The recent Public Accounts Committee report, "Delivering successful IT-enabled business change" summarises the key difference between the public and private sector. "For commercial organisations, IT-enabled change can be crucial to the success or failure of the business and, reflecting this importance, incentives and performance management regimes are geared to motivate those responsible to succeed."
Public vs private
The case studies of success quoted by the committee all had continuity of ownership and management from start to finish. Public sector systems are not inherently bigger or more complex. The UK's largest and most complex systems are in the private sector, like the payment clearing services run by Voca or the identity management services run by Experian or Equifax.
It is the churn of ministers and officials that occurs between concept and implementation, and a lack of clarity over roles and responsibilities, that ensure failure.
We have long known that projects that take more than three years to complete are more likely to be cancelled than to succeed, and those with more than 15% staff turnover among key staff are in trouble.
Long projects are common to central government and few officials are in the post for more than 18 months.

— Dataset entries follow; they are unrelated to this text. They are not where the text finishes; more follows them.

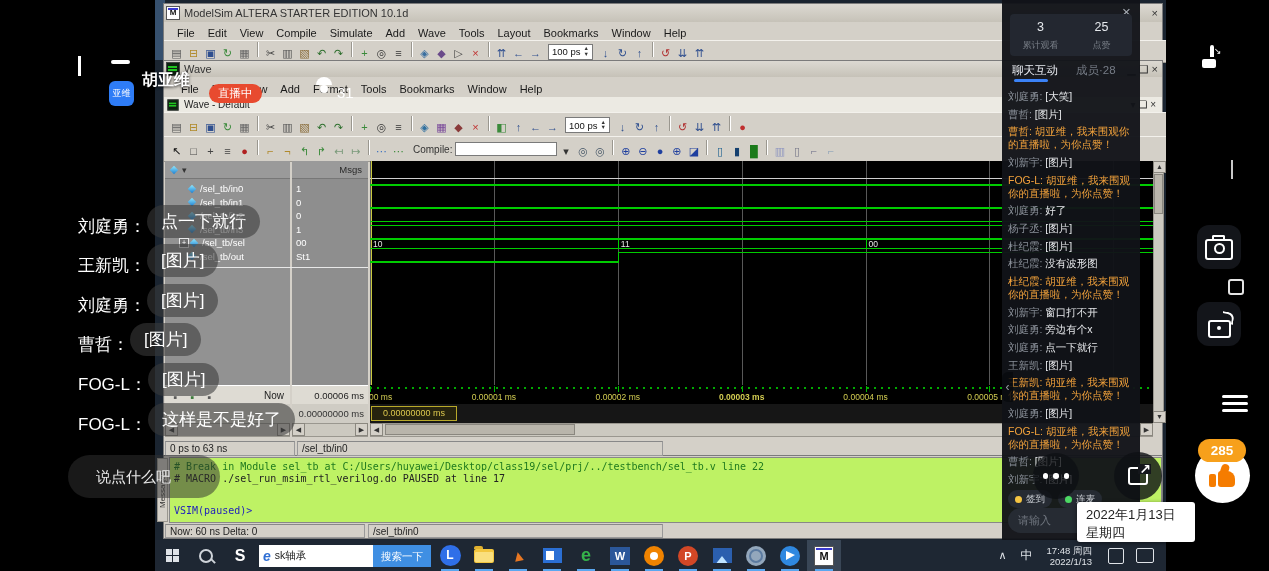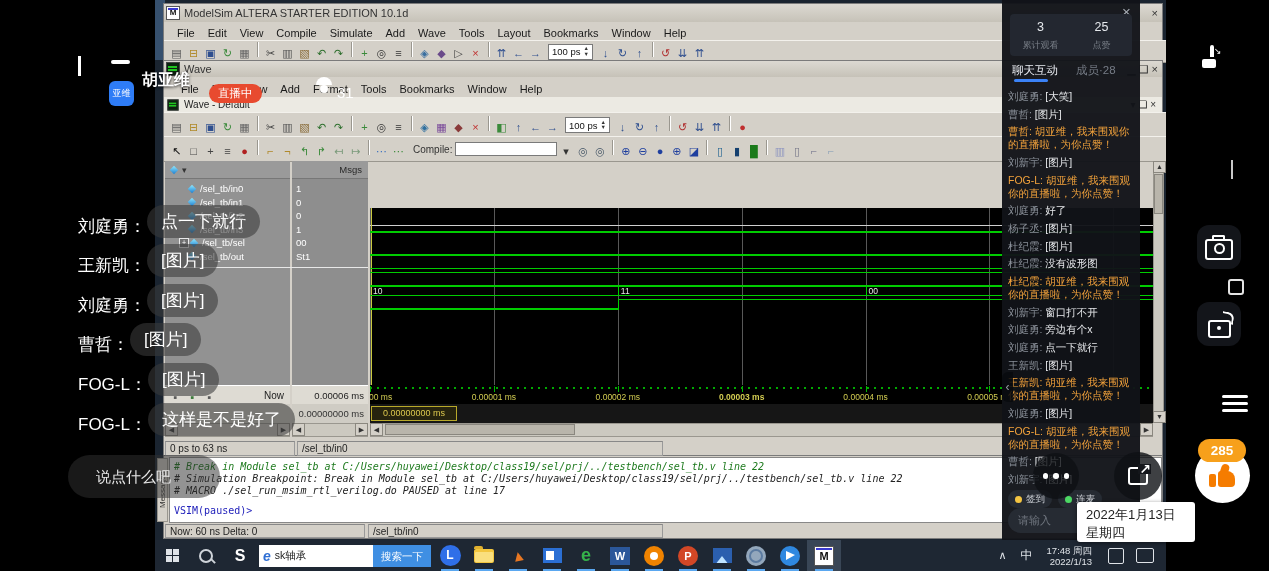--- a/index.html
+++ b/index.html
@@ -231,7 +231,7 @@
         <div class="vrow">St1</div>
       </div>
     <div class="abs" style="left:10px;top:267px;width:203px;height:1px;background:#e8e8e8;"></div>
-    <div class="abs" id="plot" style="left:215px;top:161px;width:783px;height:224px;margin-top:47px;">
+    <div class="abs" id="plot" style="left:215px;top:161px;width:783px;height:224px;">
         <div class="grid" style="left: 0px;"></div>
         <div class="grid" style="left: 123.892px;"></div>
         <div class="grid" style="left: 247.785px;"></div>

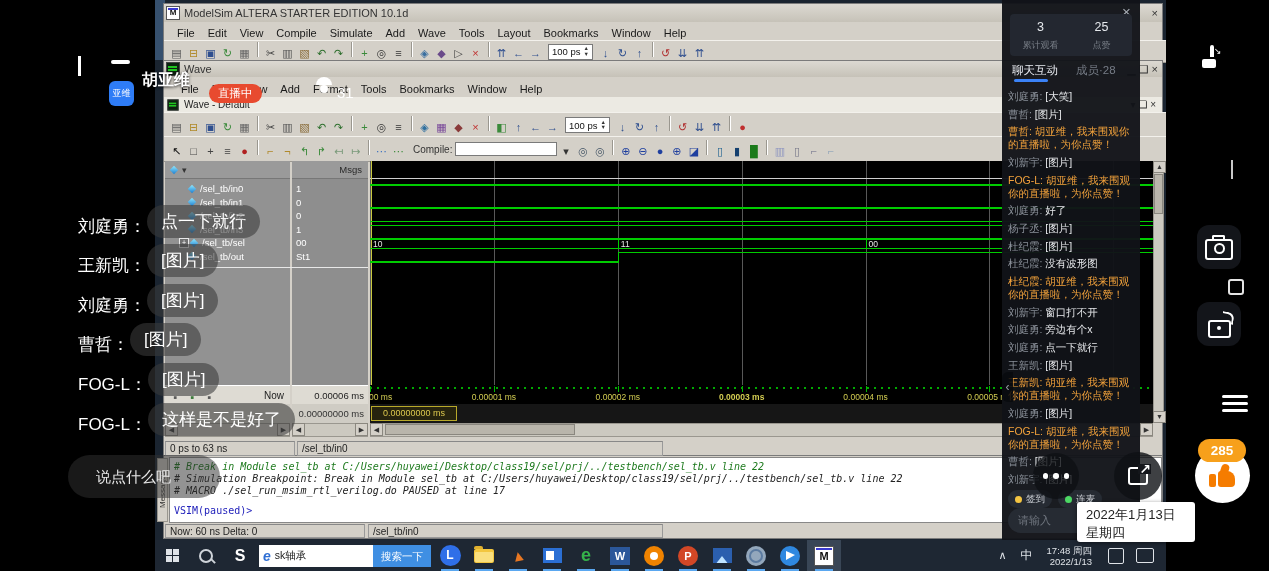--- a/index.html
+++ b/index.html
@@ -312,7 +312,7 @@
     <div class="abs cell" style="left:142px;top:441px;width:366px;height:15px;">/sel_tb/in0</div>
 
     <div class="abs" style="left:2px;top:458px;width:11px;height:64px;background:#d4d0c8;border:1px solid #9a978f;box-sizing:border-box;writing-mode:vertical-rl;transform:rotate(180deg);font-size:8px;color:#333;text-align:center;">Messages</div>
-    <div class="abs" style="left:14px;top:457px;width:993px;height:66px;background:#ffffff;border:1px solid #888;box-sizing:border-box;padding:3px 4px;overflow:hidden;font-style:italic;" id="transcript">
+    <div class="abs" style="left:14px;top:457px;width:993px;height:66px;background:#bef264;border:1px solid #888;box-sizing:border-box;padding:3px 4px;overflow:hidden;" id="transcript">
         <div class="tl" style="color: rgb(30, 122, 30);"># Break in Module sel_tb at C:/Users/huyawei/Desktop/class19/sel/prj/../testbench/sel_tb.v line 22</div>
         <div class="tl" style="color: rgb(34, 34, 34);"># Simulation Breakpoint: Break in Module sel_tb at C:/Users/huyawei/Desktop/class19/sel/prj/../testbench/sel_tb.v line 22</div>
         <div class="tl" style="color: rgb(34, 34, 34);"># MACRO ./sel_run_msim_rtl_verilog.do PAUSED at line 17</div>

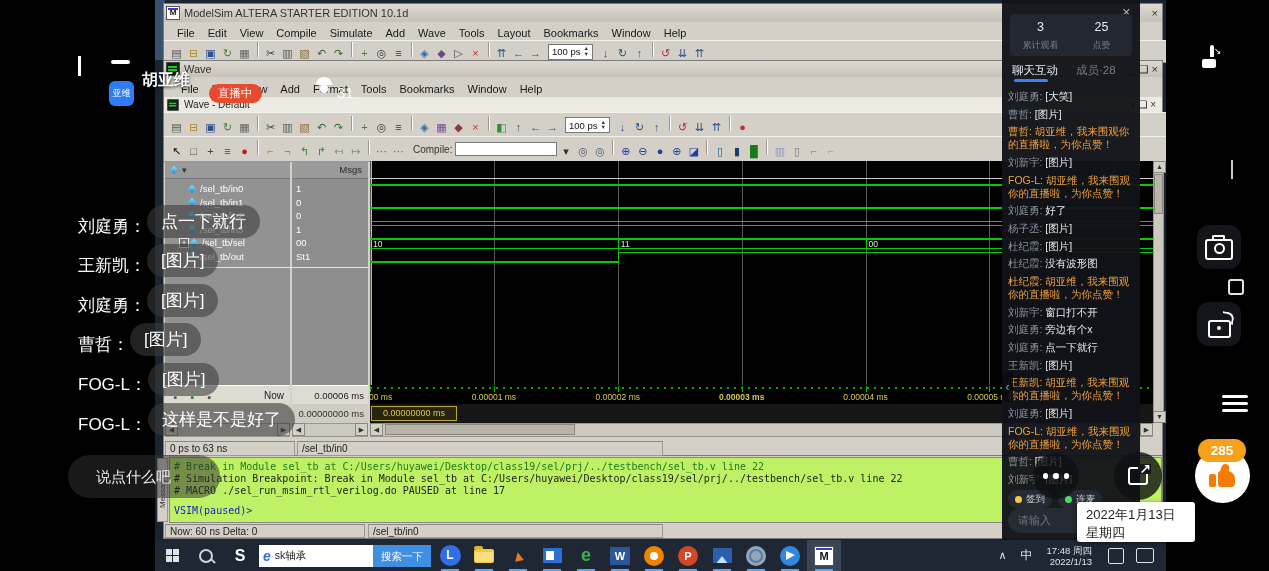--- a/index.html
+++ b/index.html
@@ -314,7 +314,6 @@
     <div class="abs" style="left:2px;top:458px;width:11px;height:64px;background:#d4d0c8;border:1px solid #9a978f;box-sizing:border-box;writing-mode:vertical-rl;transform:rotate(180deg);font-size:8px;color:#333;text-align:center;">Messages</div>
     <div class="abs" style="left:14px;top:457px;width:993px;height:66px;background:#bef264;border:1px solid #888;box-sizing:border-box;padding:3px 4px;overflow:hidden;" id="transcript">
         <div class="tl" style="color: rgb(30, 122, 30);"># Break in Module sel_tb at C:/Users/huyawei/Desktop/class19/sel/prj/../testbench/sel_tb.v line 22</div>
-        <div class="tl" style="color: rgb(34, 34, 34);"># Simulation Breakpoint: Break in Module sel_tb at C:/Users/huyawei/Desktop/class19/sel/prj/../testbench/sel_tb.v line 22</div>
         <div class="tl" style="color: rgb(34, 34, 34);"># MACRO ./sel_run_msim_rtl_verilog.do PAUSED at line 17</div>
       </div>
     <div class="abs tl" style="left:19px;top:505px;color:#2222bb;">VSIM(paused)&gt;</div>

It is therefore essential that the government breaks its programmes into projects that can be delivered before the officials responsible - let alone ministers and advisers - have moved on.
Suppliers need to similarly ensure that those responsible for their side of delivery are committed to success - with sales bonuses paid after the post-implementation wash-up.
The way forward
The conclusions and recommendations in the Public Accounts Committee report are all excellent, particularly on improving skills for government workers, for programme and project managers and for IT professionals "with a clear brief to develop career paths and succession planning".
The implications are profound. The current comprehensive spending review has to be built around the skills available and the staff development plans already under way, if it is to succeed. Hence the talk by ministers of incremental change, re-using that which already works and has been paid for, within existing contracts.
But it will not be easy of overcome the pressures for "big" centralised systems for which the minister can be held to account on the Today programme.
Readers of this magazine are voters as well as IT professionals. You should write to your MP in support of the Public Accounts Committee recommendations and the attempts of the CIO Council to mandate good practice from the beginning, at the top - not afterwards when it is too late.